Sur la feuille de route « mobilité » du président Michaël Delafosse figurent la gratuité totale du réseau des transports en commun pour les habitant.e.s de la Métropole — célébrée en grande pompe en décembre dernier —, l’aménagement d’un réseau vélo express baptisé « Vélolignes Montpelliéraines » et la construction de la ligne 5 du tramway. Le coût de la gratuité des transports pour les métropolitain.e.s fait débat. Il a été ré-estimée à 40 M€ par an (42 selon la cours des comptes) soit 240 M€ à 252M€ sur la durée d’un mandat. Côté recettes, la politique offensive menée depuis trois ans par la Métropole en faveur du développement économique commence a porter ses fruits. « La principale fiscalité de la Métropole de Montpellier provient de la fiscalité économique » , a rappelé Renaud Calvat.

Le plan transport mobilité, sur lequel repose une grande part du projet politique de Michaël Delafosse, ne peut pas pour autant faire passer au second plan les autres besoins urgents du territoire métropolitain. La gestion des ressources en eau figure comme un important défi budgétaire que doit relever Montpellier 3M sur les moyen et long termes. Le choix d’une régie publique a pour enjeu de protéger l’environnement et pour objectif de développer le réseau séparatif, eaux usées et eaux pluviales. La Métropole porte notamment le chantier de la modernisation et de la rénovation de l’usine d’épuration de MAERA, à Lattes, qui traite les eaux usées ; 52 M€ devrait être investis en 2024. La gestion de l’eau impacte aujourd’hui directement la capacité de croissance démographique du territoire métropolitain.

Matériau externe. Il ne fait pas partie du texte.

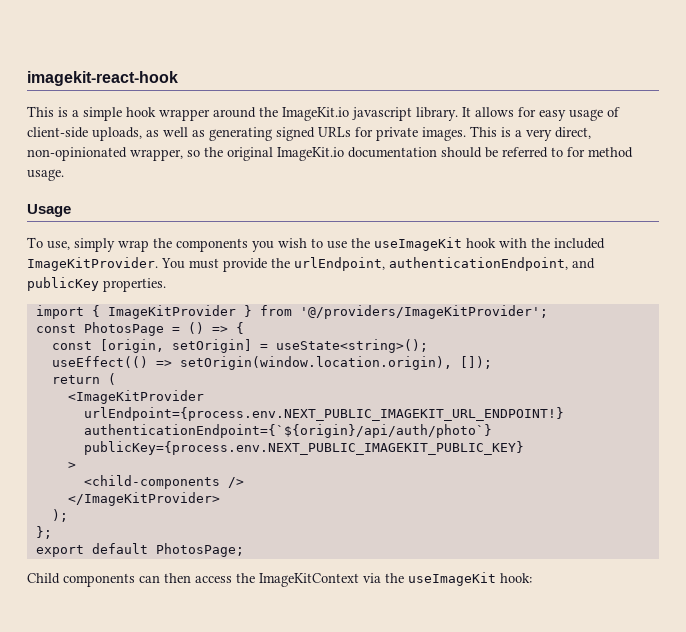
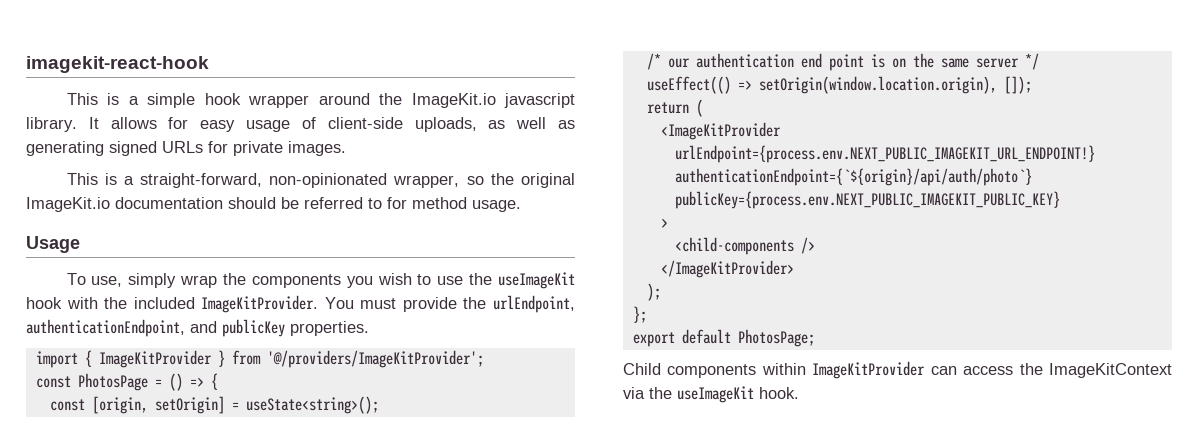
[470,126,591,141] This is a very direct, -> [66,173,263,188] // This is a straight-forward,
(428, 346) none -> [646,53,1039,71] // /* our authentication end point is on the same server */
[139,573,191,583] can then -> [761,361,957,379] within ImageKitProvider can
[500,573,532,583] hook: -> [759,387,799,399] hook.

Dans l’Assemblée, l’adjoint au maire Hervé Martin est le seul à avoir soulevé la question du logement, rappelant l’existence des 35 000 personnes demandeurs de logements sociaux en attente sur le territoire.

 

Le coût politique des décisions à prendre

 

Autre source d’alerte saillante, la hausse exponentielle du coût des traitements des déchets. La Métropole planifie des moyens exceptionnels sans parvenir à extraire de manière conséquente les 15 à 20 000 tonnes de déchets qu’elle ne peut pas traiter. Outre l’augmentation continue du coût d’exportation des déchets (plus 26 M€ en 2023), le fait de ne pas gérer ses déchets paraît moralement insoutenable pour une ville qui souhaite se trouver à la pointe de la transition écologique. « On ne peut pas inciter les citoyens à s’engager dans le tri sélectif et augmenter constamment la Taxes d’Enlèvement des Ordures Ménagères (TEOM). C’est du tri punitif ! », fait valoir le conseiller Lattois Jean-Noël Fourcade. De fait, la TEOM de Montpellier est la plus élevée de France. « La question des déchets a été mise sous le tapis par tous nos prédécesseurs », souligne le maire de Grabel René Revol. « Les poubelles et la flotte, résume le Maire de Cournonterral William Ars, pour relever ces défis nous devons être réalistes et pragmatiques, ce qui ne veut pas dire être naïfs. »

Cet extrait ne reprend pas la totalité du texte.